Dietro il progetto della cassa a Caldogno ci intravedono la sagoma delle imprese dell’argilla. Perché le lobby sono sempre in agguato. Dappertutto, nel paese dei mille campanili. Sono pronti - gli agricoltori di Caldogno - a ricorrere al Tar e poi agli organismi comunitari, come si fa sempre in Italia. Rilanciano allora: mini bacini a monte per ridurre la velocità del fiume. L’idea, tra le altre, è di costituirne uno su a Meda, dopo Piovene Rocchetta, sull’Astico, affluente del Bacchiglione. E’ un’idea antica. Si trattava di alzare la diga dagli attuali 23 a 45 metri. Il ricordo della tragedia del Vajont bloccò tutto - per sempre - quasi cinquant’anni fa. Mezzo secolo buttato. Ora non è neanche possibile immaginare un innalzamento della diga perché l’area è diventata industriale.

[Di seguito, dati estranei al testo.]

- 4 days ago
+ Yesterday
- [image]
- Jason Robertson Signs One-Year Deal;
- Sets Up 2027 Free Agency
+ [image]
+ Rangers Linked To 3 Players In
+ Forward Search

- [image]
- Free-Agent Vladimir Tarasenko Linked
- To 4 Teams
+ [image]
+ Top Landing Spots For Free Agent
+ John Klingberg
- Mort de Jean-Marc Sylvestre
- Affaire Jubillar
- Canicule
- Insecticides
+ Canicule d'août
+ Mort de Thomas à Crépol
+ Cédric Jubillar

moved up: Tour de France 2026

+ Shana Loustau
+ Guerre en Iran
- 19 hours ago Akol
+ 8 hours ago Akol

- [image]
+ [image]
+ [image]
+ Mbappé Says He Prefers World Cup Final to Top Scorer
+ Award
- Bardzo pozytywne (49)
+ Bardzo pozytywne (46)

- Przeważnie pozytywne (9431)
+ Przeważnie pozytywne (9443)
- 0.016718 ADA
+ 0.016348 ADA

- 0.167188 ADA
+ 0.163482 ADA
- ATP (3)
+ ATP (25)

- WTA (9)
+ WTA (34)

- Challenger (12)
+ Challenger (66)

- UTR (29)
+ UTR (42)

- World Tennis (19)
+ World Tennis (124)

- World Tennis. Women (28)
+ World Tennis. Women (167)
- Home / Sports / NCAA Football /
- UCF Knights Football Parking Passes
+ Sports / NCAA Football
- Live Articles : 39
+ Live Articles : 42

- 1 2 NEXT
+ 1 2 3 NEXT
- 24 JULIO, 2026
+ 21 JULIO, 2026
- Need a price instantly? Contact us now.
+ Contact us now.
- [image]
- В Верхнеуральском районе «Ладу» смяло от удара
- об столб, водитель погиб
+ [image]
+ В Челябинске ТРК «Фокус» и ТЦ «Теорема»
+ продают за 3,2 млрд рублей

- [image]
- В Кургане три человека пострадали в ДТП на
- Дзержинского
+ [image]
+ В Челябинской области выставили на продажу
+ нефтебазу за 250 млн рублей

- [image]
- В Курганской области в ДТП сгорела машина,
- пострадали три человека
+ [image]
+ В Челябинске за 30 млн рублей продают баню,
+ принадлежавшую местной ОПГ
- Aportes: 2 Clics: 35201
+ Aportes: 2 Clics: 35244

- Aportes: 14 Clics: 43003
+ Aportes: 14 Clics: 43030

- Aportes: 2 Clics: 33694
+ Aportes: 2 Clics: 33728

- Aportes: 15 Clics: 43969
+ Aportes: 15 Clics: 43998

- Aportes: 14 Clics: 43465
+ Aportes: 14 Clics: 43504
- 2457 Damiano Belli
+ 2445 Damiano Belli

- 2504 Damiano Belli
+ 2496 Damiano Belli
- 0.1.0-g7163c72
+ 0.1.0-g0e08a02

Le fabbriche, d’altra parte, sono entrate nel fiume, o il fiume è entrato nelle fabbriche. Ma è la stessa cosa. Dove c’era il Cotonificio Rossi - siamo a Debba, periferia di Vicenza - c’è ora una serie di capannoni. C’è da quasi quattordici anni anche la Sdb di Claudio Bagante, produce cavi elettrici speciali. Il fiume è lì a un passo. È entrato dentro il capannone trascinando fango e detriti. Bagante stima di aver subito un danno intorno ai 200 mila euro. Ha buttato 15 tonnellate di rame. Dieci giorni di fermo produttivo, poi ha ripreso, insieme ai suoi venti dipendenti, dopo aver rimesso in ordine la fabbrica, smontato e ripulito tutti motori dei macchinari. Circa l’80% della produzione va all’estero. «Questa - dice - è la nostra unica fonte di sopravvivenza». Prevedeva di chiudere l’anno con un fatturato intorno ai cinque milioni, saranno quattro e mezzo. «Nessuno - aggiunge - ci aveva avvisato di quello che stava accadendo».
I RIMEDI
Eppure tutto era prevedibile. Tutto. Come quasi sempre, in Italia. A Padova c’è uno dei dipartimenti di Ingegneria idraulica tra i più prestigiosi nel mondo. A guidare la "scuola padovana" è Luigi D’Alpaos, bellunese, ordinario di Idrodinamica, che da giovane assistente fece parte nella seconda metà degli anni Sessanta della "Commissione De Marchi" incaricata dal governo di individuare i rimedi per evitare i danni provocati dall’alluvione del 1966. Le proposte della Commissione stanno sul tavolo di D’Alpaos, un po’ ingiallite, alcune superate. Tutte inattuate. Decenni persi in chiacchiere, veti e controveti. Dice D’Alpaos: «Si è considerato il rischio idraulico come un accidente dal quale prescindere. Provate a trovare un sindaco che non abbia tombato un fosso per costruire una pista ciclabile! A Vicenza si lamentano ma hanno costruito la zona industriale dove passa il Retrone, affluente del Bacchiglione. Che, alla fine, è stato ingessato in maniera indecente».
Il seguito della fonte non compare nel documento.